KAPI ÖNLERİNDE..!
Kapı önlerinde …!
Yoğun bakım odasındaki sessizlik gecenin en siyahını kıskandırmaya bile yeter.Azrailin sıkça uğradığı bu mekanda umut zincirlerine sarılmış yaşamlar gitmekle kalmak arası acıları,ağrıları yenebilmek için çırpınıp dururlar…
Belki içerde yatana faydası olur diye odanın önünde bekleyenlerin,içerde yatanın gitmesini engelleyebilme umuduyla kenetlenir dişleri,elleri,yürekleri.
Oğlum 6,5 yaşındayken tanıştım yoğun bakımla,ömrümün en zor sınavıydı.Çocuğum olmadan bir tek güne bile uyanmayı düşünmeden bekledim azraili ,ve ağlamanın her zaman iki damla yaş olmadığını o kapının önünde beklerken öğrendim.

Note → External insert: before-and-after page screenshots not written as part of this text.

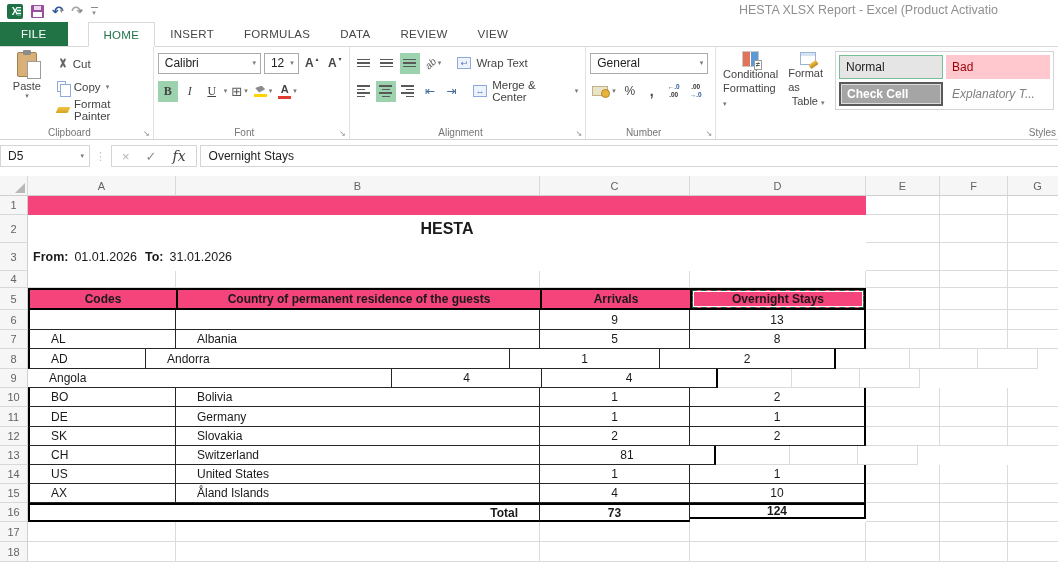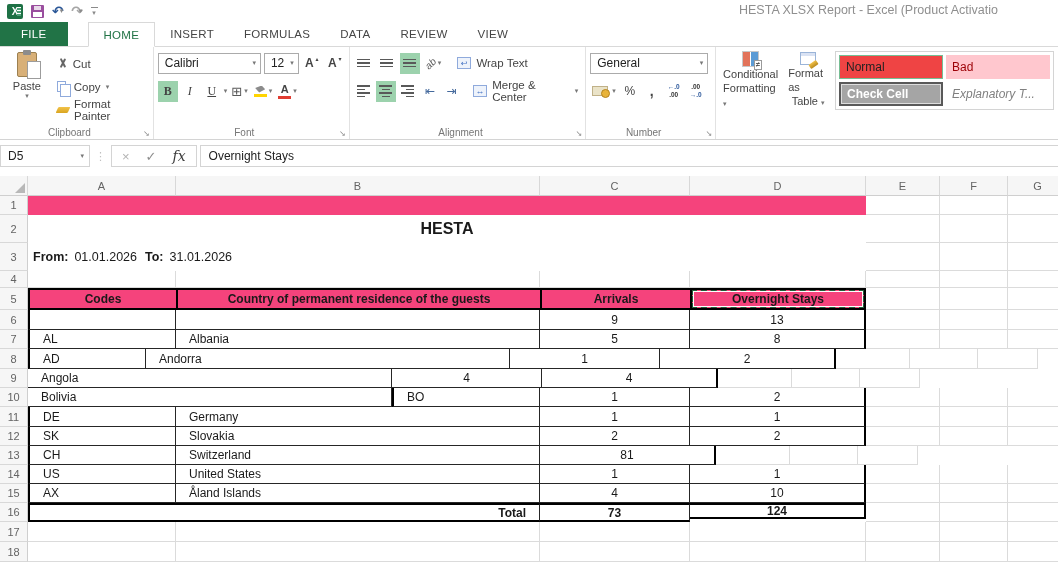"Normal" .sg.normal { background: #ef4444 -> #e5e5e5 }
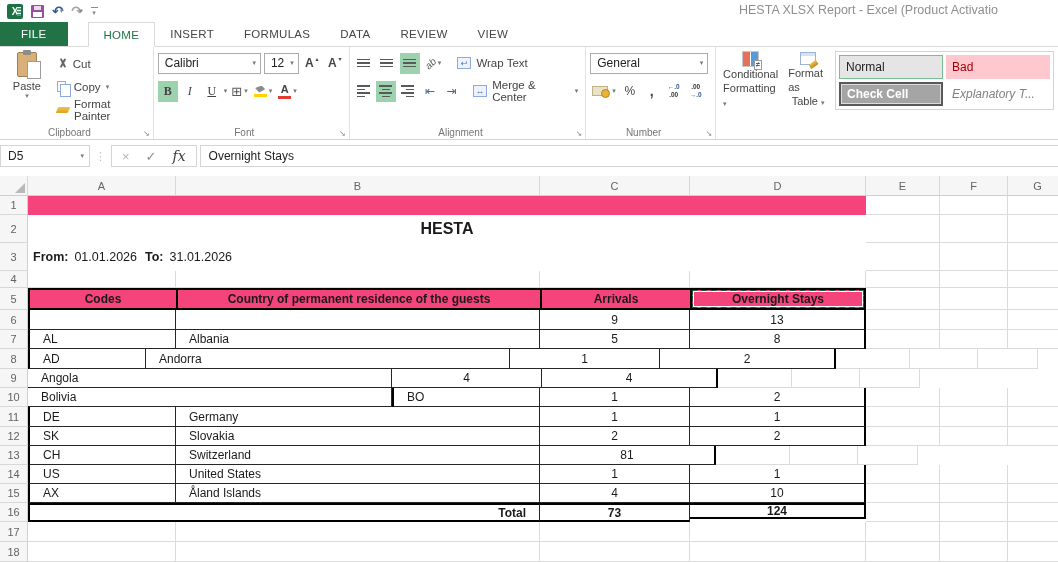"Styles" div.grouplabel { html: none -> <div>Styles</div> }
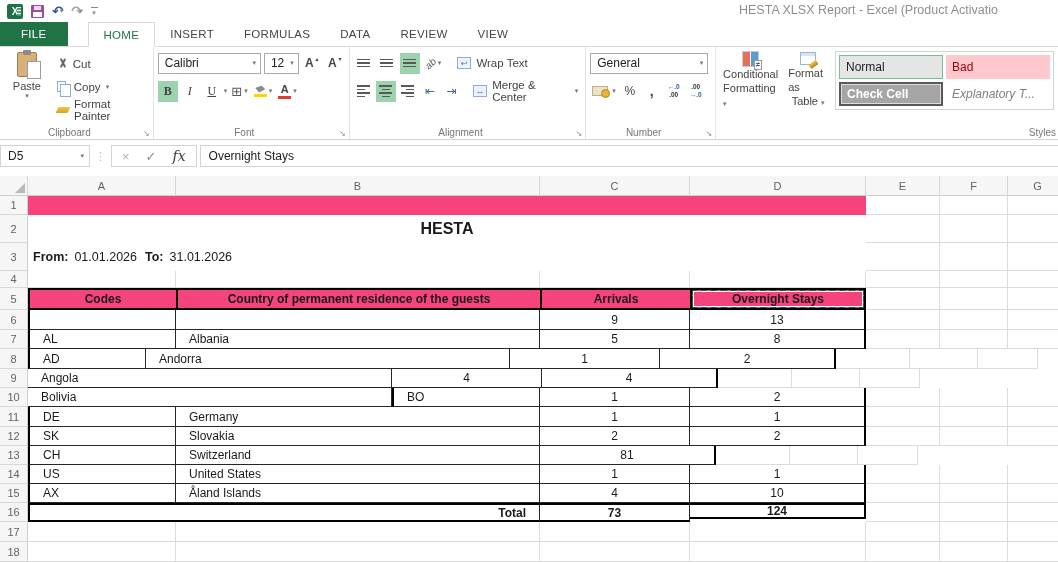"AL" .tc { padding: 0 13px -> 0 21px }
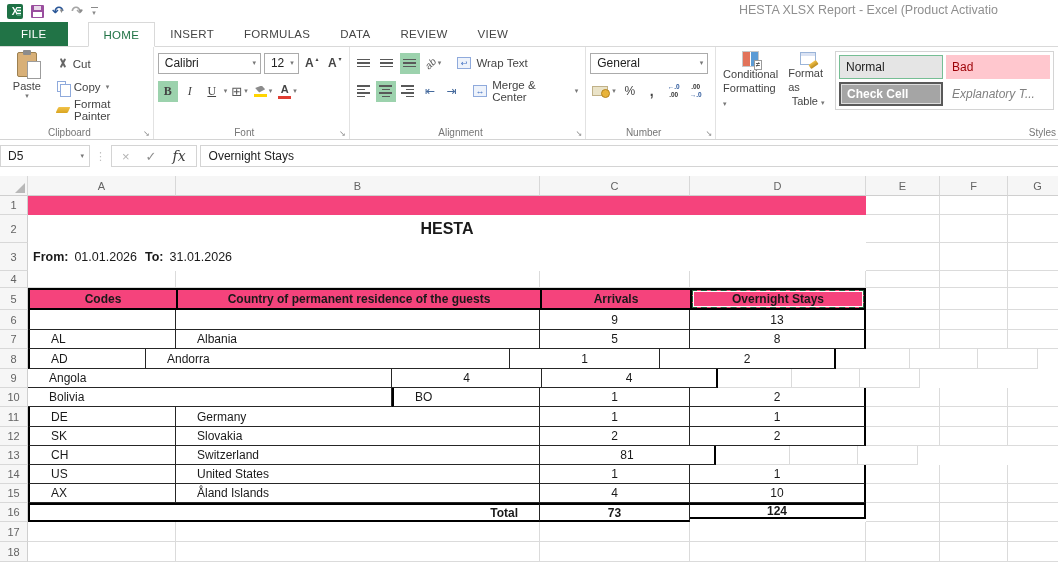"Bolivia" div.c { order: before "BO" -> after "BO" }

Küçücük ellerin avuçlarımda
Ter içindesin oğlum.
Yazgı diye alnıma yazılanları
Islak avuçlarınla sil,ne olur…
Gel vazgeç gitmekten oğlum
Ellerimi sıkı tut
Umutlarımızı kenetleyelim
Hüznümüzü
Gelecek günlerin sevinciyle boğalım.
Güzel gözlerinden gülümsemeni çaldırma
Sevinçlerini uğurlama ne olur.
Gel birlikte bir kez daha yakaralım Allaha
Kim bilir belki güneşimiz doğar sabaha. ((1987/göztepe ssk))
Uzun beyaz florasanlar ile aydınlatılan koridorlarda,üzerine ilaç kokuları sinmiş,korku…umut ve endişeyle beraber geceyi sırtlayıp sabaha taşımaya çalışırken,
Tebessümünüz yağmur,
İçiniz sırılsıklam olur…
Kapı önlerinde azraili beklemek zordur… sanki gelirse içeri girmesine engel olabilecekmişiz gibi.
Rukiye KAN(Enderoğlu)
YORUMLAR
Henüz yorum yapılmamış.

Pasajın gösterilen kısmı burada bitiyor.